Peter Jakob Freiherr Clodt von Jürgensburg, known in Russian as Pyotr Karlovich Klodt (; 5 June 1805, Saint Petersburg – 25 November 1867, Klevenoye, Vyborg Governorate), was a favourite sculptor of Nicholas I of Russia.

Biography
Klodt belonged to a distinguished family of Baltic Germans, the Clodt von Jürgensburgs. The family's origin remains unknown, but many speculate that it originated in Westphalia. Klodt started his career as a professional artillery officer and amateur sculptor. He attended classes at the Imperial Academy of Arts in Saint Petersburg, where his mastery in depicting horses eventually won him the rank of academician and the praise of the Emperor. As legend has it, Nicholas I remarked of Klodt that he "creates horses finer than any prize stallion does".

Klodt's most famous group of equestrian statues, the Horse Tamers, was installed at the Anichkov Bridge in 1851. He also produced the bronze statue of Ivan Krylov in the Summer Garden (1848–55). It was the first monument to a poet erected in the Russian Empire.

Klodt collaborated with Vasily Demut-Malinovsky on the statue of Saint Vladimir in Kiev (installed in 1853) and the statuary for the Narva Triumphal Gate. He also sculpted a quadriga above the portico of the Bolshoi Theatre in Moscow.

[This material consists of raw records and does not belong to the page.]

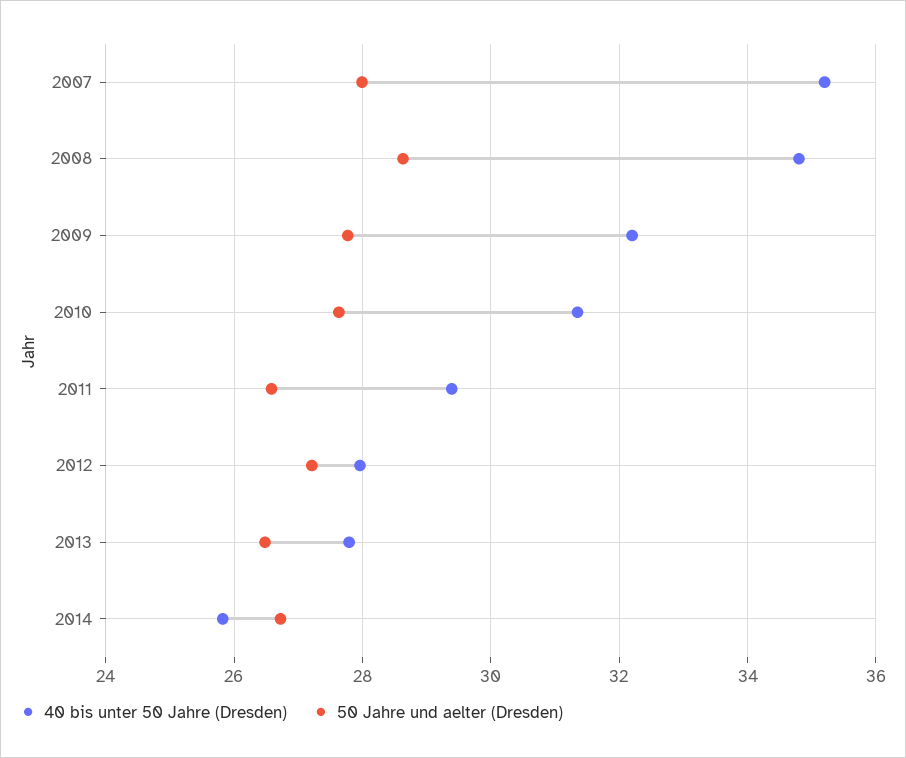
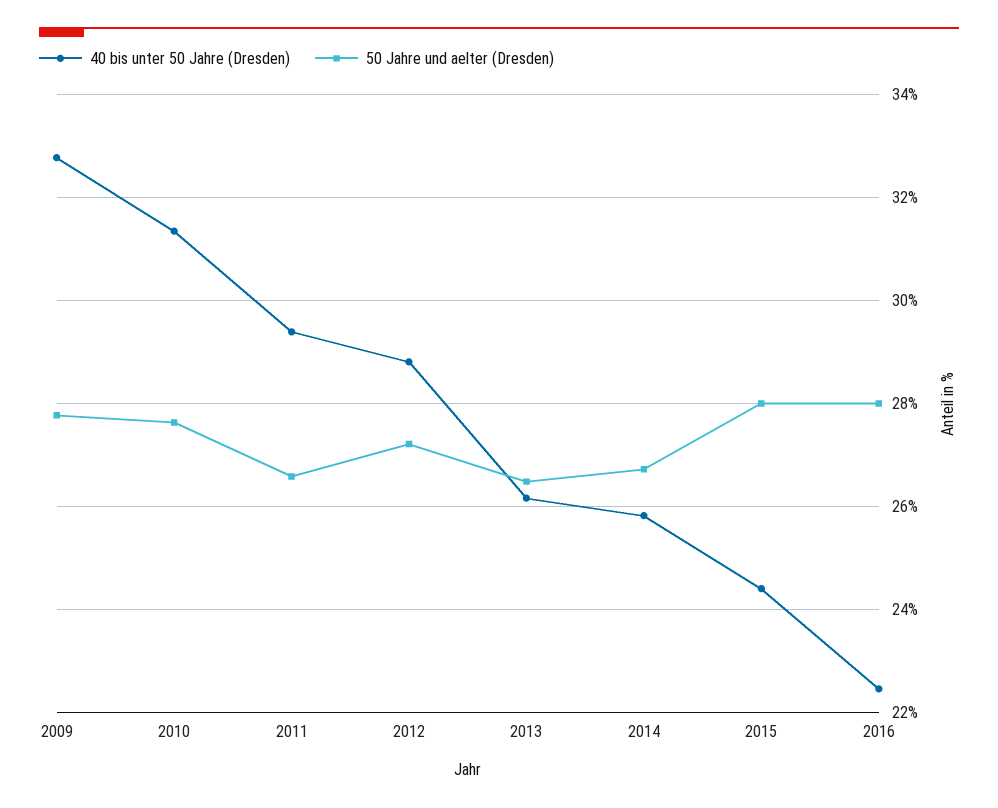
40 bis unter 50 Jahre (Dresden), 2007: 35.2 -> none
50 Jahre und aelter (Dresden), 2007: 28 -> none
40 bis unter 50 Jahre (Dresden), 2008: 34.8 -> none
50 Jahre und aelter (Dresden), 2008: 28.6 -> none
40 bis unter 50 Jahre (Dresden), 2009: 32.2 -> 32.8
40 bis unter 50 Jahre (Dresden), 2012: 28 -> 28.8
40 bis unter 50 Jahre (Dresden), 2013: 27.8 -> 26.2
40 bis unter 50 Jahre (Dresden), 2015: none -> 24.4
50 Jahre und aelter (Dresden), 2015: none -> 28
40 bis unter 50 Jahre (Dresden), 2016: none -> 22.4
50 Jahre und aelter (Dresden), 2016: none -> 28

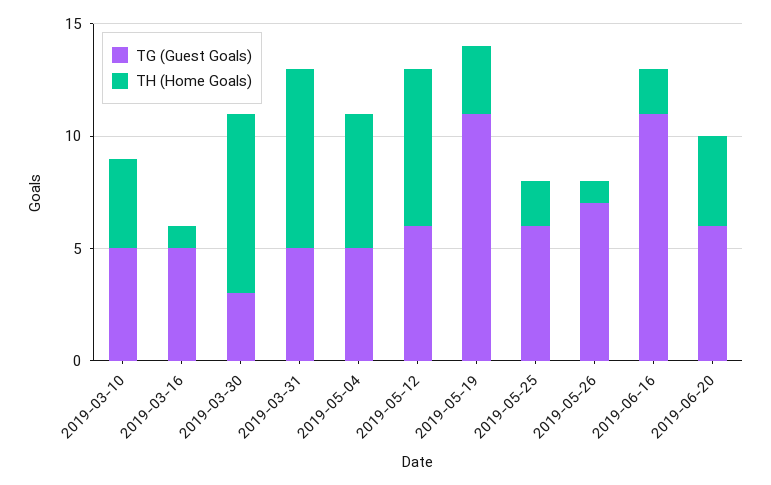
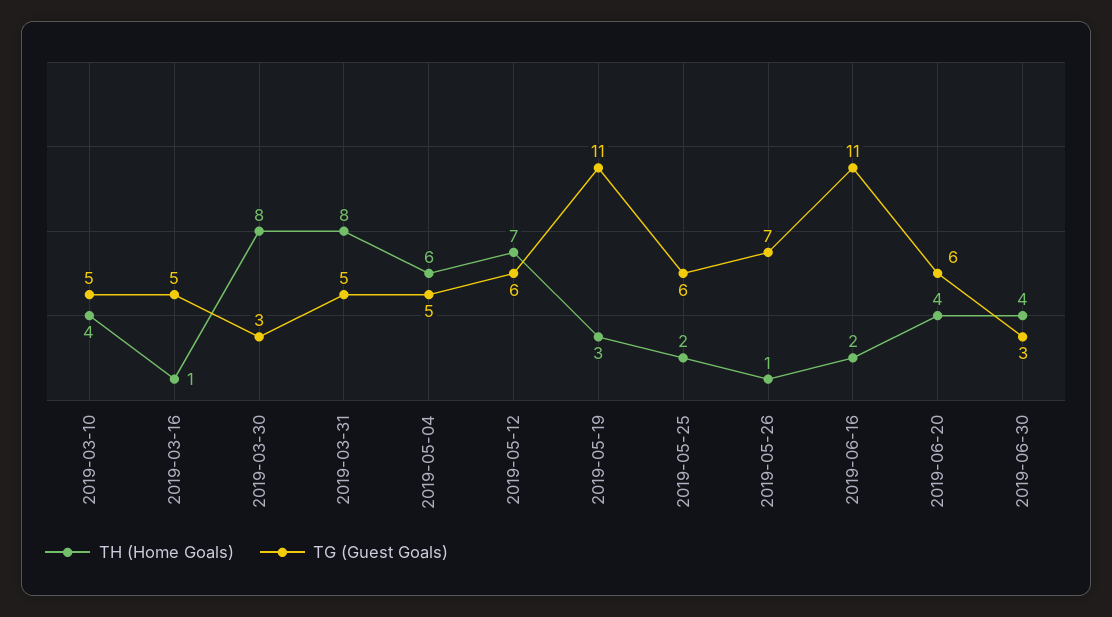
TH (Home Goals), 2019-06-30: none -> 4
TG (Guest Goals), 2019-06-30: none -> 3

Klodt's last significant work was a posthumous tribute to his patron, a horse statue for the equestrian Monument to Nicholas I on Saint Isaac's Square. Installed in 1856–1859, it was the first equestrian statue in the world with only two support-points (the rear feet of the horse). Even the Bolsheviks, who destroyed the memorials to Nicholas I across Russia, did not dare to demolish this unique statue.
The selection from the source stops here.